From before Christmas, 2004, when the first “city secrets” freedom of information appeals were funded by park friends, until now, the park’s little research group has been looking to see where our Parks and Recreation tax money goes. The research group is called CELOS (pronounced cee-loss), CEntre for LOcal research into public Space. Even though our group is so small, we’ve found out quite a bit, from reading City Council minutes and submitting a lot of freedom of information requests. There seem to be some puzzling expenditures, small, medium and large, related to playgrounds, energy retrofits, rinks, managers, insurance, debt charges – and that’s just a part.  Requests for clarification don’t generally get much (or any) response. That’s no wonder, because the City is in increasingly serious financial trouble and alarm bells are going off all over the place about accountability and budgeting methods. It may be that the MFP Computer scandal is not the end of it.

This being a municipal election year makes it a good time for citizens and those in municipal government to think about where our taxes go. CELOS will be presenting the first “Citizens’ Audit” about Parks, Forestry and Recreation to the City Budget Advisory Committee and to the City Auditor on February 10. The Audit will also be posted at the Dufferin Rink house, and it will be on the park web site,, click on “research.” We hope it makes gripping reading!

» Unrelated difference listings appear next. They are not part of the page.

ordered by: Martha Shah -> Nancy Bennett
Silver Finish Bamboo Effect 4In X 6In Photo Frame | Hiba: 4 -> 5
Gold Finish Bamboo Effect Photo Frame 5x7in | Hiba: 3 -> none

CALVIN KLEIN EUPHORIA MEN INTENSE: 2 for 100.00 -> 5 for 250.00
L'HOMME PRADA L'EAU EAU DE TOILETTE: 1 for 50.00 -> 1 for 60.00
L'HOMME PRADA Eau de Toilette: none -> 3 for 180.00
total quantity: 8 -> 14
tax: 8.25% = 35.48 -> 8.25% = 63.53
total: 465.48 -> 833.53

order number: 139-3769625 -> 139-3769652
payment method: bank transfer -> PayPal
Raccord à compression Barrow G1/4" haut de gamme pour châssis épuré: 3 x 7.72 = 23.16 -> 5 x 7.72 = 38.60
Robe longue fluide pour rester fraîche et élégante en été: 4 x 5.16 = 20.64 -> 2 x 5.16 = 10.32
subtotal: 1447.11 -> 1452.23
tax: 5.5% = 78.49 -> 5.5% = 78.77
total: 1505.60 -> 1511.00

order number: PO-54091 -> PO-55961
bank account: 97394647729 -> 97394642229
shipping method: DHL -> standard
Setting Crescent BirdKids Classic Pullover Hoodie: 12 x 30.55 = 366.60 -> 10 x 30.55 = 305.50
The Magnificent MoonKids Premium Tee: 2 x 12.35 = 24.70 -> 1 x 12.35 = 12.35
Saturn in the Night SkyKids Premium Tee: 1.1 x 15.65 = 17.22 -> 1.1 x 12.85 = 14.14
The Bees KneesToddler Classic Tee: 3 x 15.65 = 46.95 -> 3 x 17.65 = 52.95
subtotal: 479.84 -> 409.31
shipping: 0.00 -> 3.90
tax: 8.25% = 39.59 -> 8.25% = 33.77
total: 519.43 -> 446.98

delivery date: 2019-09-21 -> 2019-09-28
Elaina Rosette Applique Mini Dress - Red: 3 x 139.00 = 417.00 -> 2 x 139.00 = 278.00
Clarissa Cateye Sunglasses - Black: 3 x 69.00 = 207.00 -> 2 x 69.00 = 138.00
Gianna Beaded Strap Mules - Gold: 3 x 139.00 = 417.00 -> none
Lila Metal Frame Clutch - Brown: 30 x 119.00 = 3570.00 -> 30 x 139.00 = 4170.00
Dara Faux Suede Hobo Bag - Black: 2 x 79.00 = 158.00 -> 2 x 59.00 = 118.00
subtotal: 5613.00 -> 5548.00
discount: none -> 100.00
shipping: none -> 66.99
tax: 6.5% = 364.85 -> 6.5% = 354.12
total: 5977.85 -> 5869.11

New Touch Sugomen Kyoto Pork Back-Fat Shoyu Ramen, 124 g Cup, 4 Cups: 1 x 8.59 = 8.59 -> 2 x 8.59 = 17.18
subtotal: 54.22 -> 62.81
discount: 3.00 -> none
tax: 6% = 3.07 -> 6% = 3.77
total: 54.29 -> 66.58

This past month, extra funds from the rink snack bar:

  • helped to build a temporary stairway at Wallace Rink that gets rid of the entrapment at the dead end by the hockey rink retaining wall, and allows easier access to rink parking
  • repaired the motor of the park bread mixer (see the “Food in the park” section)
  • supplied free hot dogs for tournaments and family skate times at our sister rinks, Campbell and Wallace
  • bought firewood for the rink house wood stove
  • got us more staff for farmers’ market day and busy weekends
  • helped pay for Wallace Rink research (February 5 rink rebuild meeting)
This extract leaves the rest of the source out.